TLS-RPT DNS Record Format

A TLS-RPT record is published as a TXT record at the subdomain _smtp._tls.<domain>. It uses a simple semicolon-delimited tag-value format with two tags.

Tag Required Description Example
v Yes Version identifier. Must be TLSRPTv1. v=TLSRPTv1
rua Yes Comma-separated list of report destination URIs. Supports mailto: and https: schemes. rua=mailto:[email protected],https://report.example.com/tls

Example full record at _smtp._tls.example.com:
v=TLSRPTv1; rua=mailto:[email protected]

Report Destinations

TLS-RPT supports two types of report endpoints, each with distinct trade-offs:

Scheme Format Pros Cons
mailto: mailto:[email protected] Simple to set up; works with any email address Reports arrive as email attachments; harder to automate processing
https: https://example.com/tls-report Machine-readable; easy to integrate with monitoring pipelines Requires running an HTTPS endpoint that accepts POST requests

For maximum reliability, configure both a mailto: and an https: endpoint so reports are not lost if one destination is temporarily unavailable.

TLS-RPT Result Types

RFC 8460 and the IANA registry define 11 result types that can appear in TLS-RPT reports, organized by category:

Result Type Category Description
starttls-not-supported STARTTLS The receiving MX does not support the STARTTLS extension.
certificate-host-mismatch Certificate The certificate presented does not match the expected hostname.
certificate-expired Certificate The server's TLS certificate has expired.
certificate-not-trusted Certificate The certificate chain is not trusted by the sender's CA store.
tlsa-invalid DANE The TLSA record is invalid or does not match the certificate.
dnssec-invalid DANE DNSSEC validation failed when resolving TLSA or MX records.
dane-required DANE DANE is required but could not be validated (e.g. missing TLSA record).
sts-policy-fetch-error MTA-STS The MTA-STS policy could not be fetched over HTTPS.
sts-policy-invalid MTA-STS The fetched MTA-STS policy has syntax errors or is invalid.
sts-webpki-invalid MTA-STS The MX server's certificate does not match the MTA-STS policy.
validation-failure General A generic TLS validation failure not covered by other types.

TLS-RPT and MTA-STS

TLS-RPT and MTA-STS (RFC 8461) are complementary standards designed to work together.
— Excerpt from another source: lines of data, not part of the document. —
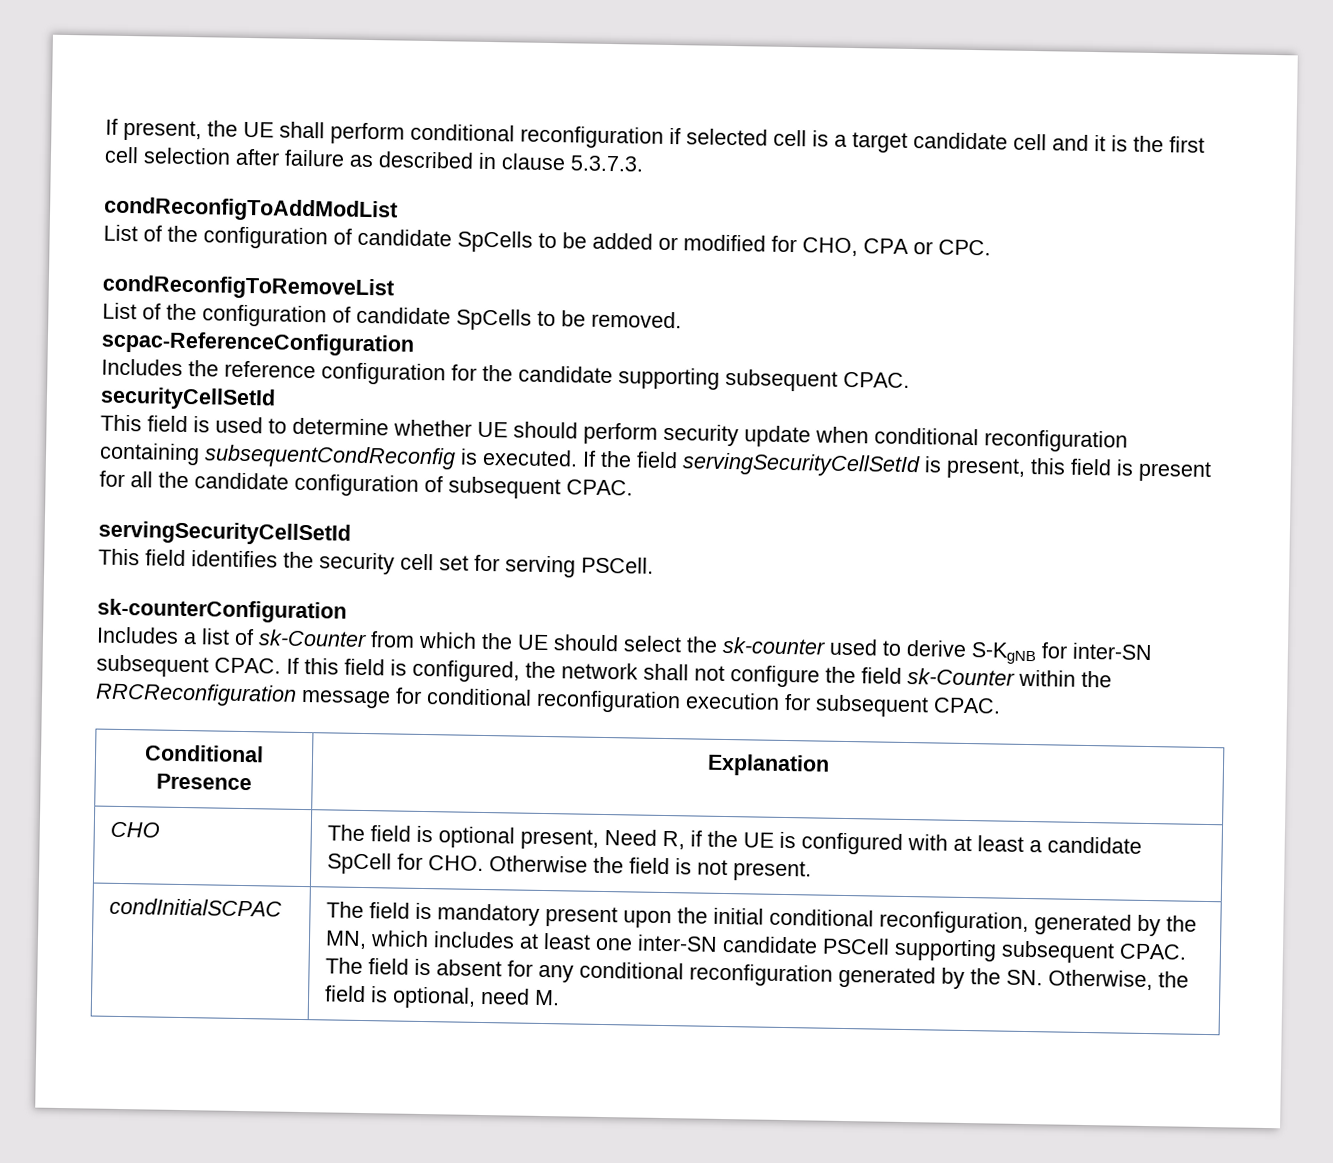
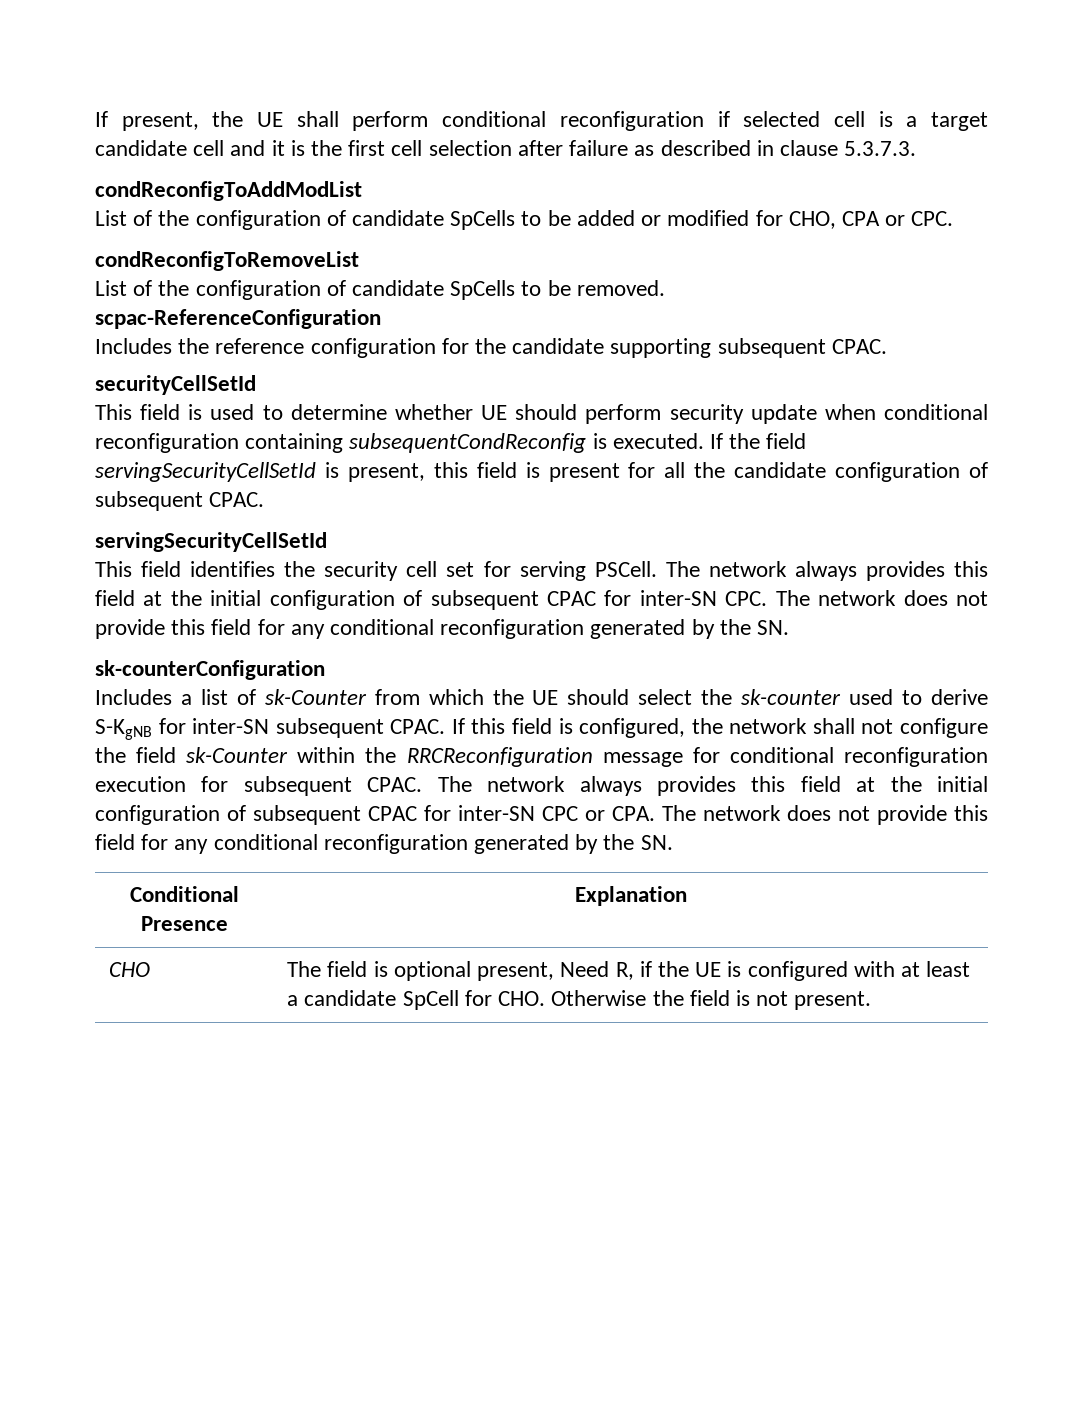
+ The network always provides this field at the initial configuration of subsequent CPAC for inter-SN CPC. The network does not provide this field for any conditional reconfiguration generated by the SN.
+ The network always provides this field at the initial configuration of subsequent CPAC for inter-SN CPC or CPA. The network does not provide this field for any conditional reconfiguration generated by the SN.
- condInitialSCPAC | The field is mandatory present upon the initial conditional reconfiguration, generated by the MN, which includes at least one inter-SN candidate PSCell supporting subsequent CPAC. The field is absent for any conditional reconfiguration generated by the SN. Otherwise, the field is optional, need M.

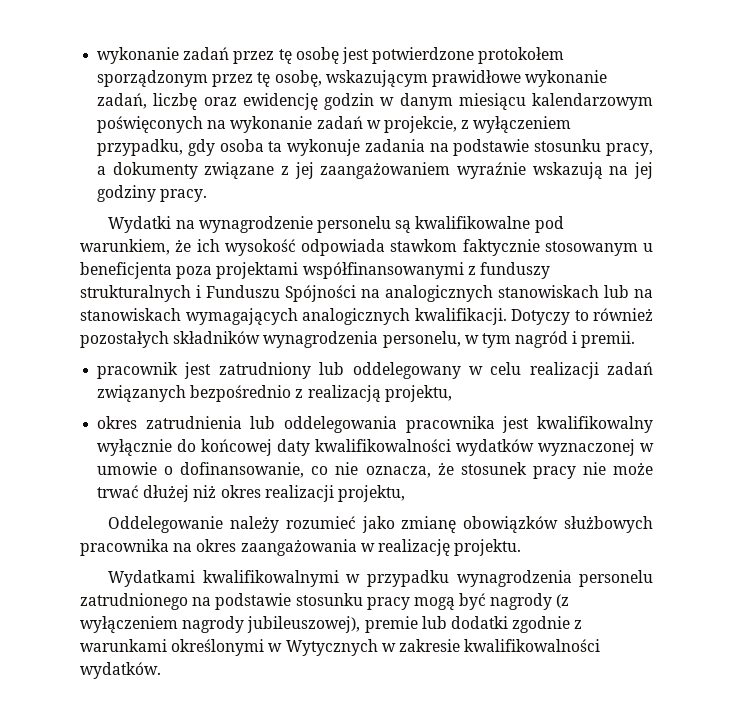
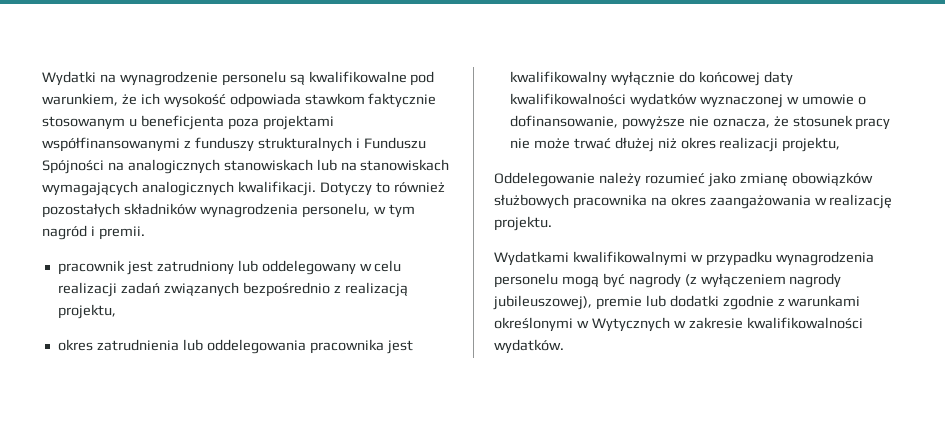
- wykonanie zadań przez tę osobę jest potwierdzone protokołem sporządzonym przez tę osobę, wskazującym prawidłowe wykonanie zadań, liczbę oraz ewidencję godzin w danym miesiącu kalendarzowym poświęconych na wykonanie zadań w projekcie, z wyłączeniem przypadku, gdy osoba ta wykonuje zadania na podstawie stosunku pracy, a dokumenty związane z jej zaangażowaniem wyraźnie wskazują na jej godziny pracy.
- okres zatrudnienia lub oddelegowania pracownika jest kwalifikowalny wyłącznie do końcowej daty kwalifikowalności wydatków wyznaczonej w umowie o dofinansowanie, co nie oznacza, że stosunek pracy nie może trwać dłużej niż okres realizacji projektu,
+ okres zatrudnienia lub oddelegowania pracownika jest kwalifikowalny wyłącznie do końcowej daty kwalifikowalności wydatków wyznaczonej w umowie o dofinansowanie, powyższe nie oznacza, że stosunek pracy nie może trwać dłużej niż okres realizacji projektu,
- Wydatkami kwalifikowalnymi w przypadku wynagrodzenia personelu zatrudnionego na podstawie stosunku pracy mogą być nagrody (z wyłączeniem nagrody jubileuszowej), premie lub dodatki zgodnie z warunkami określonymi w Wytycznych w zakresie kwalifikowalności wydatków.
+ Wydatkami kwalifikowalnymi w przypadku wynagrodzenia personelu mogą być nagrody (z wyłączeniem nagrody jubileuszowej), premie lub dodatki zgodnie z warunkami określonymi w Wytycznych w zakresie kwalifikowalności wydatków.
MTA-STS tells sending servers to enforce TLS when delivering mail to your domain, while TLS-RPT provides the feedback loop for when that enforcement fails.

Without TLS-RPT, a domain running MTA-STS has no visibility into whether senders encounter policy enforcement problems. Without MTA-STS, TLS-RPT can only report on opportunistic STARTTLS failures -- it cannot enforce TLS. Deploying both together gives you the strongest protection: mandatory TLS enforcement with full reporting on any failures.